The City Council’s Public Safety, Civil Rights and Technology Committee, of which I am vice-chair, voted (5 in favor – Harrell, Licata, Clark, Godden & O’Brien, with Bagshaw abstaining) Wednesday (6/5/’13) to approve Council Bill 117796. The bill is intended to reduce unfair employment barriers to those with criminal backgrounds. The full Council will vote on the measure on Monday, June 10th. The bill can just as well be called an anti-discrimination bill due to the number of otherwise qualified job seekers who are denied work solely because they have a criminal record.
The business community raised a number of concerns about the legislation as originally proposed. Councilmember Bruce Harrell, who sponsored the legislation through his Committee, worked with them and supporters of the legislation to achieve legislation that could pass the Council and still be effective.
In that process a number of significant compromises were made, such as not requiring employers to wait until they interviewed an applicant before asking about their criminal background. For instance, the City of Seattle prohibits us from asking about an applicant’s criminal background until a conditional offer of employment is made, as do many other jurisdictions.
Also, an employer will not be required to demonstrate a “direct relationship” between the criminal background and the job that might have been offered before declining to hire, rather they need only show a “legitimate business reason” for not hiring. I also would have preferred that employers could not refuse to hire someone based solely on conduct relating to an arrest even if there is no conviction.

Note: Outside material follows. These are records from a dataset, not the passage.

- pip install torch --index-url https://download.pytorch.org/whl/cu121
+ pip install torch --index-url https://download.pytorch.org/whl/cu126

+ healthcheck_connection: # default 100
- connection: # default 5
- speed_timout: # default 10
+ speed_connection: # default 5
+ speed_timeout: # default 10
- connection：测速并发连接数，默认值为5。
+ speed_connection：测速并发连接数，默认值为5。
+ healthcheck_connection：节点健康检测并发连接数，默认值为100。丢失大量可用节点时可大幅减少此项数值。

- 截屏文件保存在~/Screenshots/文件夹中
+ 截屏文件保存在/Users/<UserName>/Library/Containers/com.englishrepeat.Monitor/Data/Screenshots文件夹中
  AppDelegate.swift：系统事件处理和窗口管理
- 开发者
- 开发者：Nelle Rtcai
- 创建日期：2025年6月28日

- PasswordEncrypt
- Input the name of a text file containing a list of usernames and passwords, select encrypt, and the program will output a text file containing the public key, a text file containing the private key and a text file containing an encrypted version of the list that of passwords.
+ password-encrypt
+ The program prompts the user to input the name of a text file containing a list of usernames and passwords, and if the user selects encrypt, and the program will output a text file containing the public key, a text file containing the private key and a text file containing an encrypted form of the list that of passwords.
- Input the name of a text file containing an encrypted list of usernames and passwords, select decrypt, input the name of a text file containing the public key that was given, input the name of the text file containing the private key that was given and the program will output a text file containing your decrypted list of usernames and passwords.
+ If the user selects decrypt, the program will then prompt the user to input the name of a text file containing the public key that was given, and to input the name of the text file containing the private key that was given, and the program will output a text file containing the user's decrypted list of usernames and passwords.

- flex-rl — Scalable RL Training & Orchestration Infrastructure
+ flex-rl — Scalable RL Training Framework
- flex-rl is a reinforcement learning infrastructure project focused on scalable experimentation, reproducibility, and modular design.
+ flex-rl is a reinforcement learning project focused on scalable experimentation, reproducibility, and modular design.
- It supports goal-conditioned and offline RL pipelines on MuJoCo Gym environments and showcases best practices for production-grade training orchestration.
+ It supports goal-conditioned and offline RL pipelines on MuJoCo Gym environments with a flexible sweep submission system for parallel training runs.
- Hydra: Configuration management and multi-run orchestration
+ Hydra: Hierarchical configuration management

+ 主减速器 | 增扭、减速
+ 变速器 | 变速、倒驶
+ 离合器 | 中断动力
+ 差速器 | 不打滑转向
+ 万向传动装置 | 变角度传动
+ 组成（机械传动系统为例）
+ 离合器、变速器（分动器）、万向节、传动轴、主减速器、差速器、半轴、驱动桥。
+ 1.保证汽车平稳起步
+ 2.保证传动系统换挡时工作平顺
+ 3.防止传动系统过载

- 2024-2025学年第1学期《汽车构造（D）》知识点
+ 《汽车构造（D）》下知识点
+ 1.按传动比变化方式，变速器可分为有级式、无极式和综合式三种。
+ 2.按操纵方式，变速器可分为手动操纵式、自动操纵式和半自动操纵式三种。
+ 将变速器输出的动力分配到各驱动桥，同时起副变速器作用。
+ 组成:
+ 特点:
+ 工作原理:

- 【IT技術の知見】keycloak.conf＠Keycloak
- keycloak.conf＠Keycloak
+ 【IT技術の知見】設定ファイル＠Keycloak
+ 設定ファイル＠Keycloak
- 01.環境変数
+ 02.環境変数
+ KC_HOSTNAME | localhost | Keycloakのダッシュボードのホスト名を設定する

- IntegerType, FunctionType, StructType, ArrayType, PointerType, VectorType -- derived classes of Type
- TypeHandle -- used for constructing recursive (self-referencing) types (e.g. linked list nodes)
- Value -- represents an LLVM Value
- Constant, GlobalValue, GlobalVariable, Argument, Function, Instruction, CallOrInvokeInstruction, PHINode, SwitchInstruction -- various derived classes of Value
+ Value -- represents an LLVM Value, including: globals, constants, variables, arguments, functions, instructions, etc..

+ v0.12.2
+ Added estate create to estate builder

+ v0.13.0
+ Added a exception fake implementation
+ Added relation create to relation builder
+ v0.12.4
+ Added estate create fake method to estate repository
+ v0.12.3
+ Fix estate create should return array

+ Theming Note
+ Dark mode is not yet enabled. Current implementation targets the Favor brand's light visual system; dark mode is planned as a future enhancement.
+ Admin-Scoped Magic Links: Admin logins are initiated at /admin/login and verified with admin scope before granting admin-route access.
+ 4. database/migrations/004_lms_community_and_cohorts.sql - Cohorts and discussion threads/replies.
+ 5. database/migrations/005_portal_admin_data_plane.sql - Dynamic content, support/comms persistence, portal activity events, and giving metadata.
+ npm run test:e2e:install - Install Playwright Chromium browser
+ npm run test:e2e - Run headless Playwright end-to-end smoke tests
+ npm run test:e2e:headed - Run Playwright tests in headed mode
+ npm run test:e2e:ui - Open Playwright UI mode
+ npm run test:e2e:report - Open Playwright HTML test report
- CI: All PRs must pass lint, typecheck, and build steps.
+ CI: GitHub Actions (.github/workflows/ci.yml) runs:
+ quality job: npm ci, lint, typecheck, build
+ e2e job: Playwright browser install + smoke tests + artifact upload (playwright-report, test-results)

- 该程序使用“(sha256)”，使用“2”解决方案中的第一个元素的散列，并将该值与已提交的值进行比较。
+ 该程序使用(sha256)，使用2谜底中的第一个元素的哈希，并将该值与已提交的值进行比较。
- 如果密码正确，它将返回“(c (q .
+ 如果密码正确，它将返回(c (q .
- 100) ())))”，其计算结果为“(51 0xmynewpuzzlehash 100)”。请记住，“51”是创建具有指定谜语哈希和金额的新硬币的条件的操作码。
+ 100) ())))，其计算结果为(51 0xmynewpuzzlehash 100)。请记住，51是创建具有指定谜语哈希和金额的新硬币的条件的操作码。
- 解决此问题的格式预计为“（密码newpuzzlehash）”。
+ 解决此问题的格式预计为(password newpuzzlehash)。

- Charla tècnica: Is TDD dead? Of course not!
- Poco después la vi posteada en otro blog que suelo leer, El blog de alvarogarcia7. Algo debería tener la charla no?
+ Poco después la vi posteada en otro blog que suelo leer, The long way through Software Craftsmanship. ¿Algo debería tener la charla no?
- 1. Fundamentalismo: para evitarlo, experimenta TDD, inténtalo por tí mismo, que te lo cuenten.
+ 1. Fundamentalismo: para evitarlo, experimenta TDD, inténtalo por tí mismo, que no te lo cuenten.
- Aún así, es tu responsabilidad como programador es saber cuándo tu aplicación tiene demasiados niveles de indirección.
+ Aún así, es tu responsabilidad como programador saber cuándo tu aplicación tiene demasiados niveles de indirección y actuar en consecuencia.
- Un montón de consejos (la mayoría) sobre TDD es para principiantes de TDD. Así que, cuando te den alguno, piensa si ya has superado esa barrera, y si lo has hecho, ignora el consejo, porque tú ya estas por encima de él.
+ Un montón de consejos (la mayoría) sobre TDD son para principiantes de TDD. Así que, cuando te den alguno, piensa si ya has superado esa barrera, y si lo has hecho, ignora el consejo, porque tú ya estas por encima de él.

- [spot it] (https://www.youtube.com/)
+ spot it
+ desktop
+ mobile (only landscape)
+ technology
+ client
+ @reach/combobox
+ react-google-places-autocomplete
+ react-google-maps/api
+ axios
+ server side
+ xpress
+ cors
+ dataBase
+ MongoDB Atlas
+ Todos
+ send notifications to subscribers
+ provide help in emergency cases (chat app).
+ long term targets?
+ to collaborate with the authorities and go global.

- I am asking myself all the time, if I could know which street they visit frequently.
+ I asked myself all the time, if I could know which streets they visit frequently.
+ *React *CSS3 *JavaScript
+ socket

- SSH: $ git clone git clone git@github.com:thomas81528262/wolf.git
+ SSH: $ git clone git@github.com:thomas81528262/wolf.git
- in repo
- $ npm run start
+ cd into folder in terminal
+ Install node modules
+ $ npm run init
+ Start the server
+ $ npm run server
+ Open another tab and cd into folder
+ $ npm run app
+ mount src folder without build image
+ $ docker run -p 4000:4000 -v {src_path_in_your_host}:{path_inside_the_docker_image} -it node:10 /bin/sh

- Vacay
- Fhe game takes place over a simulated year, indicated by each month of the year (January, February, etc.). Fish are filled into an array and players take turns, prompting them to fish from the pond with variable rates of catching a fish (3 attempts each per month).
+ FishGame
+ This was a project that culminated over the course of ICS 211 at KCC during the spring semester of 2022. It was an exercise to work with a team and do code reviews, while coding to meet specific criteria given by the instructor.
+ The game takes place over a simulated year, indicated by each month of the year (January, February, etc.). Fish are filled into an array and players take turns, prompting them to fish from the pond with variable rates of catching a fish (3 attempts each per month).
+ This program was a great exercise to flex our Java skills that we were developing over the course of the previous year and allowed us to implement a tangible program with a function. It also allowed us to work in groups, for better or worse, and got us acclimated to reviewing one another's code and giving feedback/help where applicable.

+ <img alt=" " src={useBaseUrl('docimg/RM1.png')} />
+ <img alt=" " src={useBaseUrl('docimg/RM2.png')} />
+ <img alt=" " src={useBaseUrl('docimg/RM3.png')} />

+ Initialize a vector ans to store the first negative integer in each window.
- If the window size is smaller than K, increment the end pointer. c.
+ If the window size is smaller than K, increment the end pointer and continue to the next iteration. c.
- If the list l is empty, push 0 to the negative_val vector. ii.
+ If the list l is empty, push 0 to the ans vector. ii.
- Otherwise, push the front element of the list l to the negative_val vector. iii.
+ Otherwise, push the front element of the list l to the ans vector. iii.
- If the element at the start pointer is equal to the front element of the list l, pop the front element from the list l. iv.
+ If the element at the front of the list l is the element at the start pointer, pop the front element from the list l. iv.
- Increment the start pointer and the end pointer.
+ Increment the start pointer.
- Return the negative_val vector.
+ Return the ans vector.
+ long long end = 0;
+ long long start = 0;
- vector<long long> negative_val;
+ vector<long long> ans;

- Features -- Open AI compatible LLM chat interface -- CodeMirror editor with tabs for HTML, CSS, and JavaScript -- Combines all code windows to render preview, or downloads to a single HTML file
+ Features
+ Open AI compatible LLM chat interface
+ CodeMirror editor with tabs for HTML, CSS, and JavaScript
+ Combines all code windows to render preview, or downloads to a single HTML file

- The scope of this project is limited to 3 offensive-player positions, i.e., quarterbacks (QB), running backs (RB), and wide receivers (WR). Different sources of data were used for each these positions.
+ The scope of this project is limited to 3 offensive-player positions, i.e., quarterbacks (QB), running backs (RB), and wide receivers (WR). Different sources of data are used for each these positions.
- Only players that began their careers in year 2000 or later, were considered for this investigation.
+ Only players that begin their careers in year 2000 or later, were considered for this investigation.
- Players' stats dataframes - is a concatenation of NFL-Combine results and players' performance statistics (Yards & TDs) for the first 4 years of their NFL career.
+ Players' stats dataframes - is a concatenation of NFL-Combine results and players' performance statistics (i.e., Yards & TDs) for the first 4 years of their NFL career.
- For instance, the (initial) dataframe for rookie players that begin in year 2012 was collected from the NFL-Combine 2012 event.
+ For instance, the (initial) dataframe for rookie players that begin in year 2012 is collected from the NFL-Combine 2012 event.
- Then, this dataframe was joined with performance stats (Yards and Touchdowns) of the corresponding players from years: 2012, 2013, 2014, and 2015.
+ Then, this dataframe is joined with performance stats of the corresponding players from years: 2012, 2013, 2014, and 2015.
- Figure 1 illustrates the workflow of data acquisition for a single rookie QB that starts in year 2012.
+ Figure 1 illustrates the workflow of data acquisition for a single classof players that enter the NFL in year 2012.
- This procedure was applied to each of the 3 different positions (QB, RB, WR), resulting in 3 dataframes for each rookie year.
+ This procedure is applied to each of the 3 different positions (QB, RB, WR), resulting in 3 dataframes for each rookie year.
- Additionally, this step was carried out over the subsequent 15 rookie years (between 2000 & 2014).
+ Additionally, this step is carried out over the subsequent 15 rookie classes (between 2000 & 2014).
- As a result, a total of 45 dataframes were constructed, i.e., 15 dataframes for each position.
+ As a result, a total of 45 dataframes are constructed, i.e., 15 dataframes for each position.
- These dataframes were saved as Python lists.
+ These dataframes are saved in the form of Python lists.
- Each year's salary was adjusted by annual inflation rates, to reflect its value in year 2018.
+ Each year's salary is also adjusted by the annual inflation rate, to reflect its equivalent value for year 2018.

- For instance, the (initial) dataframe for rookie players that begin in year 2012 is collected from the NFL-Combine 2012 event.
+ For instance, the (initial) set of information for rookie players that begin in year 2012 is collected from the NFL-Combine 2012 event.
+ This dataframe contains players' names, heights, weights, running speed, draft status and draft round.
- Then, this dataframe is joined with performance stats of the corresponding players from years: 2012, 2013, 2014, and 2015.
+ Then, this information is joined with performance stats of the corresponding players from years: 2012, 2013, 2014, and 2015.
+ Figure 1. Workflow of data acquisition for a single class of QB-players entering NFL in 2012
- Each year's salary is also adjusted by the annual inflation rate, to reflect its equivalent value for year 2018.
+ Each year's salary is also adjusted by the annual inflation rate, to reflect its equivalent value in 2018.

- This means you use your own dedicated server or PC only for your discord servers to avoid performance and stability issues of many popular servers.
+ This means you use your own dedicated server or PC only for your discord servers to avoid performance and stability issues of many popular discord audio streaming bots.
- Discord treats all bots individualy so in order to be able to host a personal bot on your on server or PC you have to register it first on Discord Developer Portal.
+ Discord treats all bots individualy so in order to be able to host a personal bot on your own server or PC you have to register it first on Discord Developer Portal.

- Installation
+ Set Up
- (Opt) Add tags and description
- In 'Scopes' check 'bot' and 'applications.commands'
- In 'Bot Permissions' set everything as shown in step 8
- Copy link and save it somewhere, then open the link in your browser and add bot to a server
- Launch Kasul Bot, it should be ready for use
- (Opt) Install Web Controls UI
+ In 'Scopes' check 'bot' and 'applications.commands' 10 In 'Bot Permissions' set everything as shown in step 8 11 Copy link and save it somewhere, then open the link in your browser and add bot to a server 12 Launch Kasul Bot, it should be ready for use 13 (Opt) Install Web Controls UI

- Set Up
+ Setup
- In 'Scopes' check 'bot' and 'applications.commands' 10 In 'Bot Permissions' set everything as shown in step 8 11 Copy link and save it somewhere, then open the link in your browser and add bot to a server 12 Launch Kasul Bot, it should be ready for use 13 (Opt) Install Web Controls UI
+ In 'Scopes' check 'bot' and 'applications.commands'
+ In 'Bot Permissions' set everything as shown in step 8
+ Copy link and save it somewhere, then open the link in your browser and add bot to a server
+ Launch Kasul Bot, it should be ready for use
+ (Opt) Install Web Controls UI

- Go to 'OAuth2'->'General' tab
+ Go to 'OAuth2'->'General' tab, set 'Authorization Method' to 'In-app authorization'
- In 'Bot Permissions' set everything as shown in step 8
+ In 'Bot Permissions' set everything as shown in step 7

Still, the bill presents an improved environment because, as advocates point out, it does “ban the box” on applications (removes the check-box question on applications asking applicants if they have a criminal record), allows the City to levy fines and collect attorney fees from the most egregious violators, and empowers the Seattle Office of Civil Rights (SOCR) to conduct investigations and to enforce the law.
Additional Employer Concerns
An initial concern raised by employers was that federal employment law already regulates hiring people with criminal backgrounds and that a Seattle law was unnecessary. However, advocates point out that federal law only applies to minorities, due to evidence of their disproportionate treatment by our judicial system.
George Allen expressed another concern – over having SOCR enforce the law. He represents the Seattle Metropolitan Chamber of Commerce. During the Committee’s May 15th discussion he said that “perception sometimes drives a person’s activity as well as data,” suggesting that SOCR might not be seen as the best city department to enforce this legislation with employers. However, SOCR has rarely fined employers for not following the law and has never assessed rule violators for attorney fees. In response, I suggested that the Chamber would seem best equipped to address its members’ misperceptions by educating them on the facts of this new law and on SOCR’s past enforcement practices, such as those exercised for the City’s Paid Sick and Safe Leave law.
Employers also expressed concern that this law might allow SOCR to initiate enforcement actions without having received complaints from job applicants. In response, the committee adopted Councilmember O’Brien’s proposal that SOCR can enforce the law only if it has received a complaint or when it has collected substantial and verifiable information of a violation.
The Committee pledged to increase SOCR’s budget to allow for adequate staffing of education and outreach programs offered to employers seeking guidance and information regarding the new law. The law takes effect on November 1st of this year.
Other Efforts to Ban the Box
The non-partisan, not-for-profit National Law Project, which conducts research and advocates on issues affecting low-wage and unemployed workers, reports that around the country workers are often plagued by old or minor records and discouraged from applying because a “box” on job applications requires criminal history information that often leads employers to dismiss applicants at the outset.
Some 65 million Americans, or one in four adults, have a criminal record that may show up on a routine background check report.
Since 2011, 20 cities and 3 counties have responded to this challenge by adopting ban the box and holding the public sector out as a model employer. The most recent additions to the now-50 cities and counties that have adopted the policy include Kansas City, Atlanta, Tampa, Canton and Richmond, Virginia.
Worcester, Maine requires the person viewing a prospective employee’s background report be trained to do so and that they apply a list of factors to consider. Jacksonville, Florida actively encourages ex-offenders to apply. And Hartford, Connecticut prohibits consideration of arrests which did not lead to conviction.
When it comes to private employers, Seattle now joins Hawaii, Massachusetts, Philadelphia, Pennsylvania, Newark, New Jersey and Minnesota as enacting some version of a“ban the box” law. The Minnesota law takes effect January 1, 2014.